►

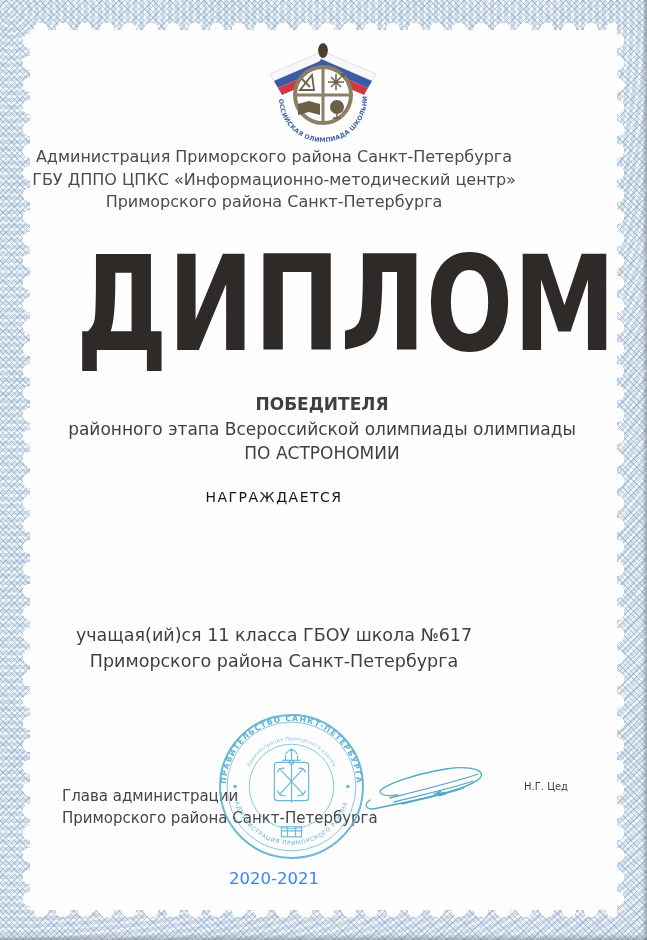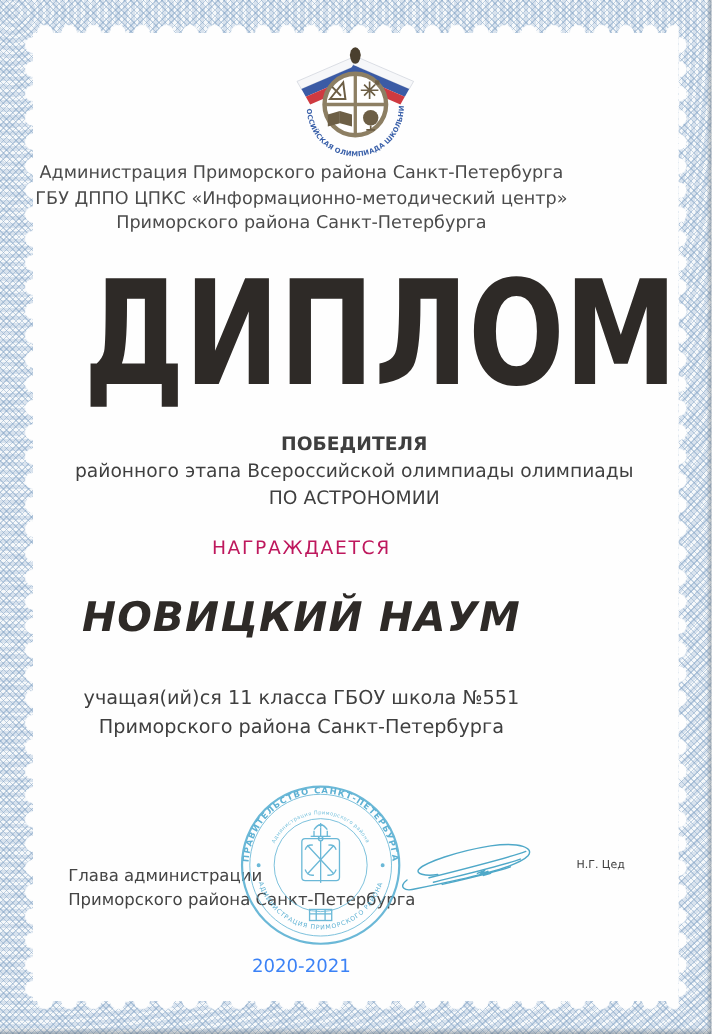--- a/index.html
+++ b/index.html
@@ -48,7 +48,7 @@
   .title .squeeze{display:inline-block;transform:scaleX(.78);transform-origin:50% 50%;white-space:nowrap;}
   .award{top:392px;font-size:17px;line-height:24.5px;color:#3f3f3f;padding-left:48px;}
   .award .b{font-weight:700;}
-  .awarded-label{top:489px;font-size:17px;letter-spacing:1.5px;color:#be185d;}
+  .awarded-label{top:489px;font-size:14px;letter-spacing:1.5px;color:#0f172a;}
   .recipient{top:540px;font-size:37px;font-weight:700;font-style:italic;letter-spacing:1px;color:#2e2a27;}
   .student{top:622px;font-size:17.5px;line-height:26px;color:#3f3f3f;}
   .official{left:62px;top:785px;font-size:15px;line-height:22px;color:#454545;text-align:left;z-index:2;}

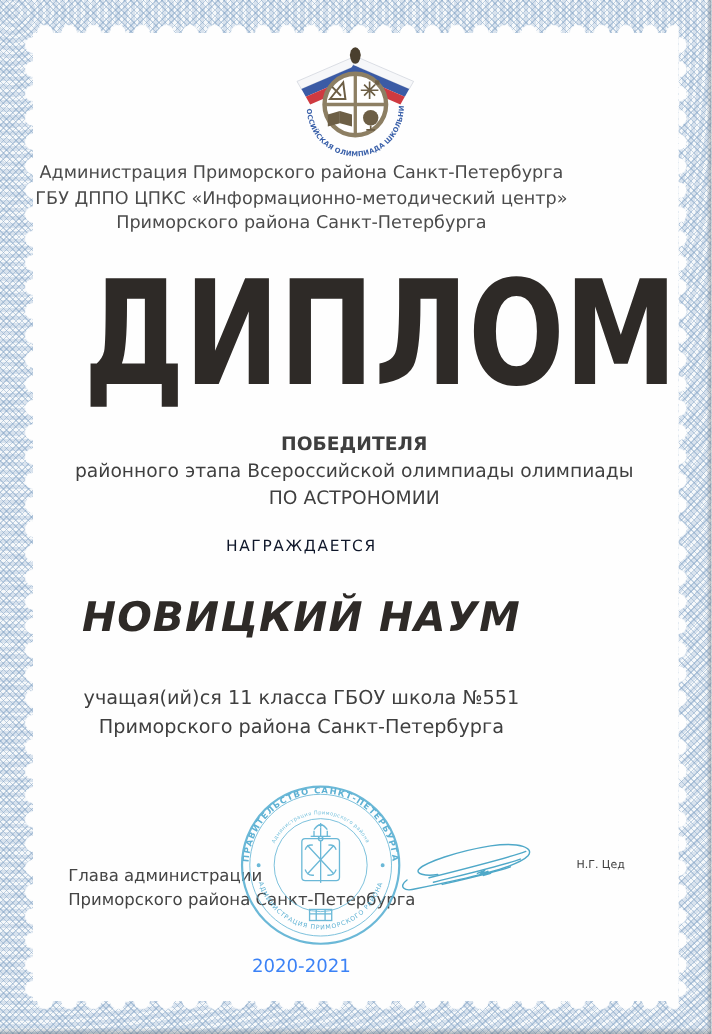--- a/index.html
+++ b/index.html
@@ -130,7 +130,6 @@
 
     <div class="abs centered awarded-label">НАГРАЖДАЕТСЯ</div>
 
-    <div class="abs centered recipient">НОВИЦКИЙ НАУМ</div>
 
     <div class="abs centered student">
       <div>учащая(ий)ся 11 класса ГБОУ школа №551</div>

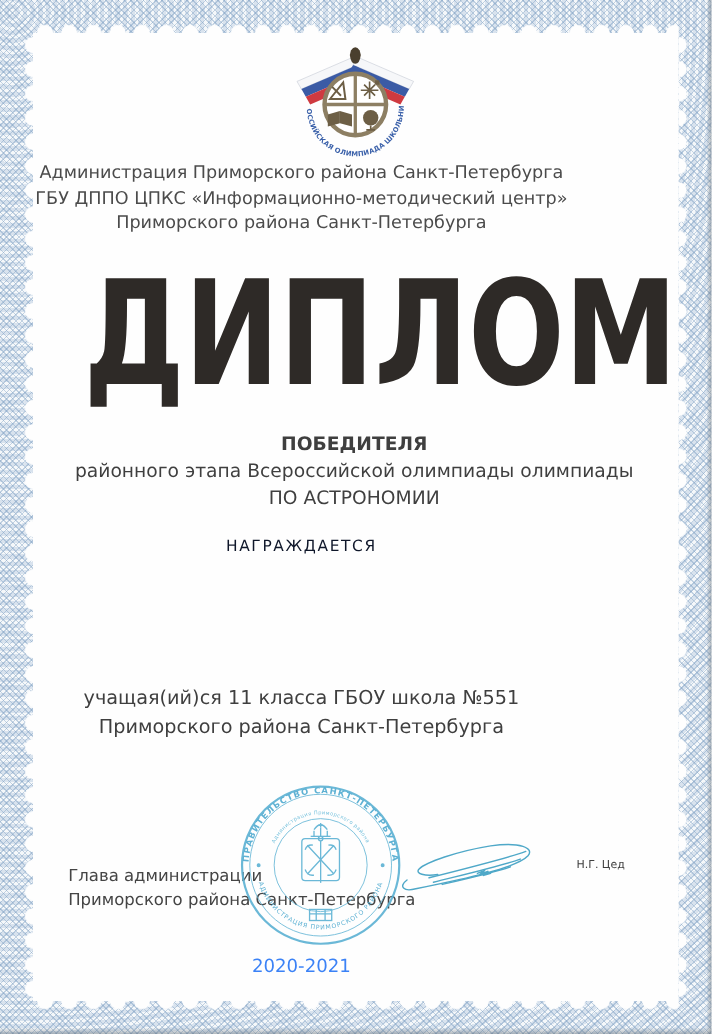--- a/index.html
+++ b/index.html
@@ -132,7 +132,7 @@
 
 
     <div class="abs centered student">
-      <div>учащая(ий)ся 11 класса ГБОУ школа №551</div>
+      <div>учащая(ий)ся 11 класса ГБОУ школа №617</div>
       <div>Приморского района Санкт-Петербурга</div>
     </div>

◄

Problem requirements. An exact copy of every entry above is needed, minus the pictures.

Output of the task.
--- a/index.html
+++ b/index.html
@@ -48,7 +48,7 @@
   .title .squeeze{display:inline-block;transform:scaleX(.78);transform-origin:50% 50%;white-space:nowrap;}
   .award{top:392px;font-size:17px;line-height:24.5px;color:#3f3f3f;padding-left:48px;}
   .award .b{font-weight:700;}
-  .awarded-label{top:489px;font-size:17px;letter-spacing:1.5px;color:#be185d;}
+  .awarded-label{top:489px;font-size:14px;letter-spacing:1.5px;color:#0f172a;}
   .recipient{top:540px;font-size:37px;font-weight:700;font-style:italic;letter-spacing:1px;color:#2e2a27;}
   .student{top:622px;font-size:17.5px;line-height:26px;color:#3f3f3f;}
   .official{left:62px;top:785px;font-size:15px;line-height:22px;color:#454545;text-align:left;z-index:2;}

--- a/index.html
+++ b/index.html
@@ -130,7 +130,6 @@
 
     <div class="abs centered awarded-label">НАГРАЖДАЕТСЯ</div>
 
-    <div class="abs centered recipient">НОВИЦКИЙ НАУМ</div>
 
     <div class="abs centered student">
       <div>учащая(ий)ся 11 класса ГБОУ школа №551</div>

--- a/index.html
+++ b/index.html
@@ -132,7 +132,7 @@
 
 
     <div class="abs centered student">
-      <div>учащая(ий)ся 11 класса ГБОУ школа №551</div>
+      <div>учащая(ий)ся 11 класса ГБОУ школа №617</div>
       <div>Приморского района Санкт-Петербурга</div>
     </div>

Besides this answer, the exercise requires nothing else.